_Exercise material_:
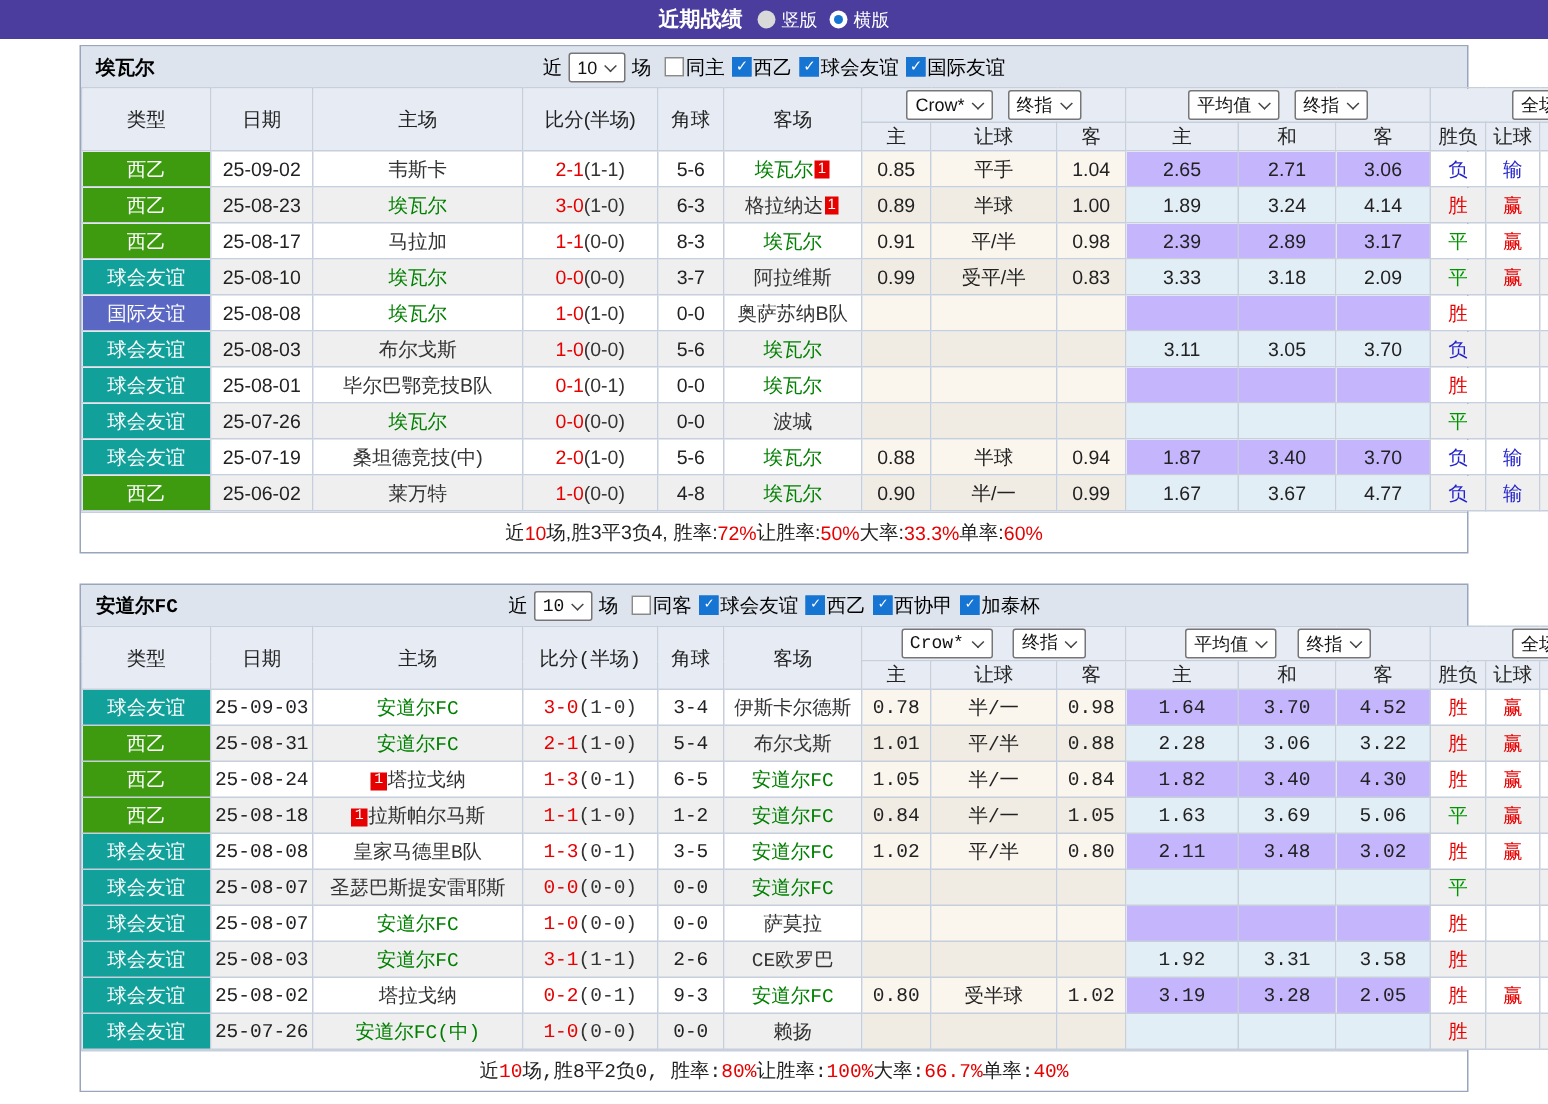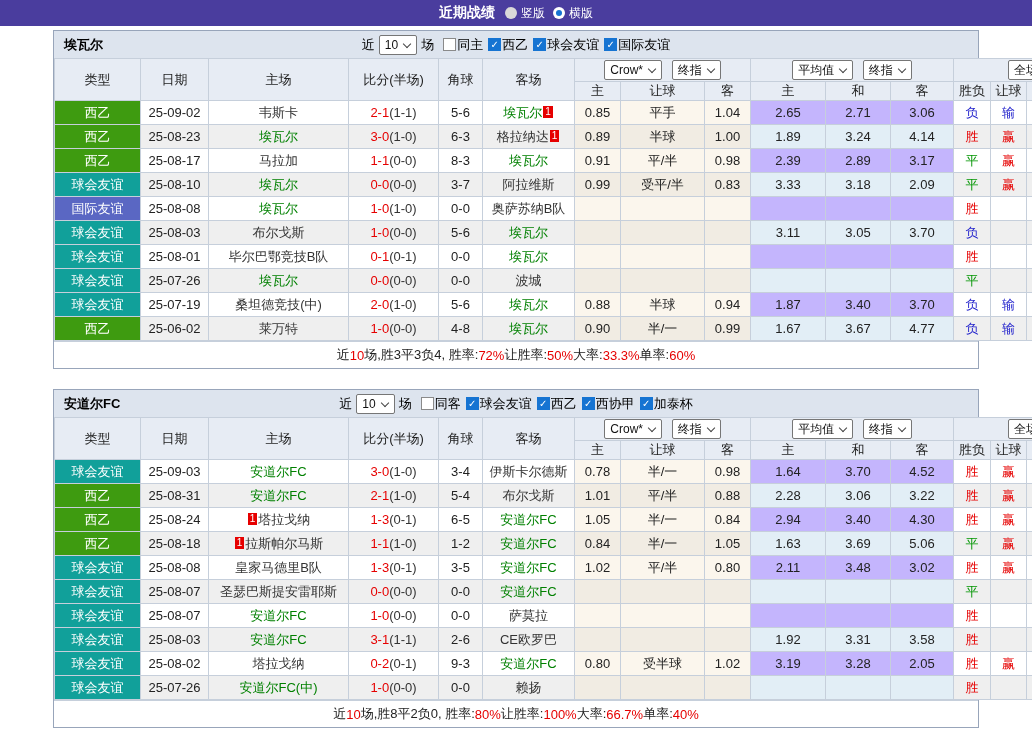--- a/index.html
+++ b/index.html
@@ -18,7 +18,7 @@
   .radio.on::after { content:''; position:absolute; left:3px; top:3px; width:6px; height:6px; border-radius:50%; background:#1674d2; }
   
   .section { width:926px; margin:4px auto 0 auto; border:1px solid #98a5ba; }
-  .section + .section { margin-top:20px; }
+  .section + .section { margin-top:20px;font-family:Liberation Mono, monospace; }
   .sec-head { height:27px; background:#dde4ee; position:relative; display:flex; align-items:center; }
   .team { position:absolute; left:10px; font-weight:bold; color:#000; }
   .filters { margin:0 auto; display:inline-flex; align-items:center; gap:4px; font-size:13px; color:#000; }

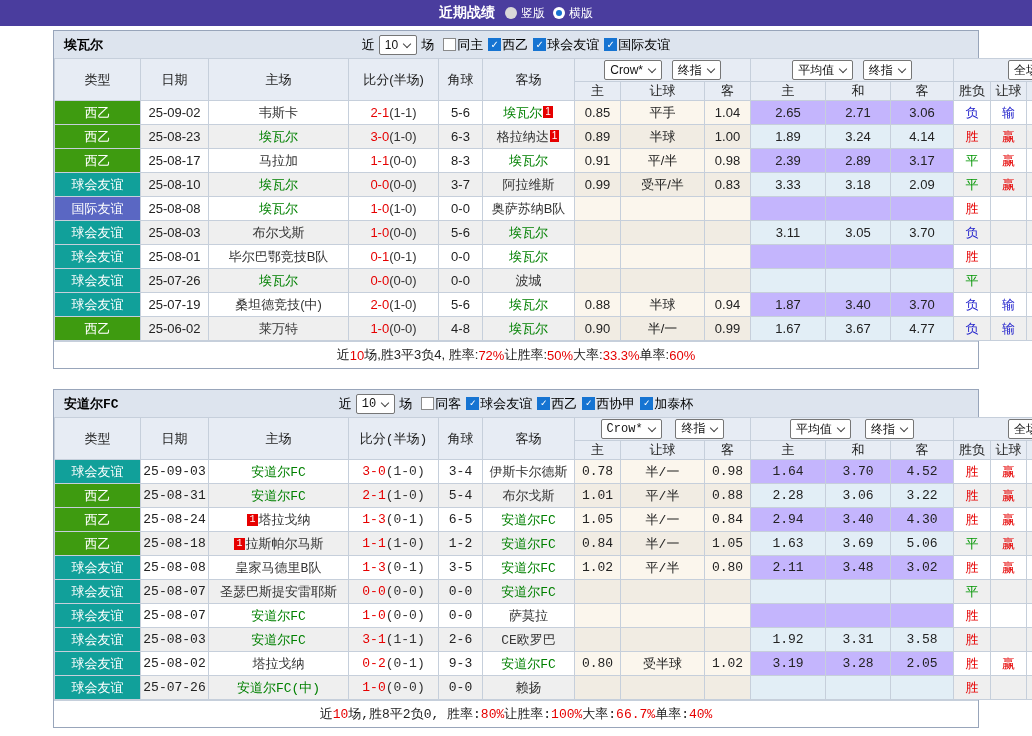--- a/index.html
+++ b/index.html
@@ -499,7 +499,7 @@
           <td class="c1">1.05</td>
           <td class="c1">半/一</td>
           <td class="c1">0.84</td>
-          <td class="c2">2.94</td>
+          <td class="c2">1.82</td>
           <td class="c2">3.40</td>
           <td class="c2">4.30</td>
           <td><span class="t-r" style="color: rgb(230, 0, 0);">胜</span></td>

_Exercise description_: Write out the listing above exactly as it stands, pictures excluded.

_Solution for this task_:
--- a/index.html
+++ b/index.html
@@ -18,7 +18,7 @@
   .radio.on::after { content:''; position:absolute; left:3px; top:3px; width:6px; height:6px; border-radius:50%; background:#1674d2; }
   
   .section { width:926px; margin:4px auto 0 auto; border:1px solid #98a5ba; }
-  .section + .section { margin-top:20px; }
+  .section + .section { margin-top:20px;font-family:Liberation Mono, monospace; }
   .sec-head { height:27px; background:#dde4ee; position:relative; display:flex; align-items:center; }
   .team { position:absolute; left:10px; font-weight:bold; color:#000; }
   .filters { margin:0 auto; display:inline-flex; align-items:center; gap:4px; font-size:13px; color:#000; }

--- a/index.html
+++ b/index.html
@@ -499,7 +499,7 @@
           <td class="c1">1.05</td>
           <td class="c1">半/一</td>
           <td class="c1">0.84</td>
-          <td class="c2">2.94</td>
+          <td class="c2">1.82</td>
           <td class="c2">3.40</td>
           <td class="c2">4.30</td>
           <td><span class="t-r" style="color: rgb(230, 0, 0);">胜</span></td>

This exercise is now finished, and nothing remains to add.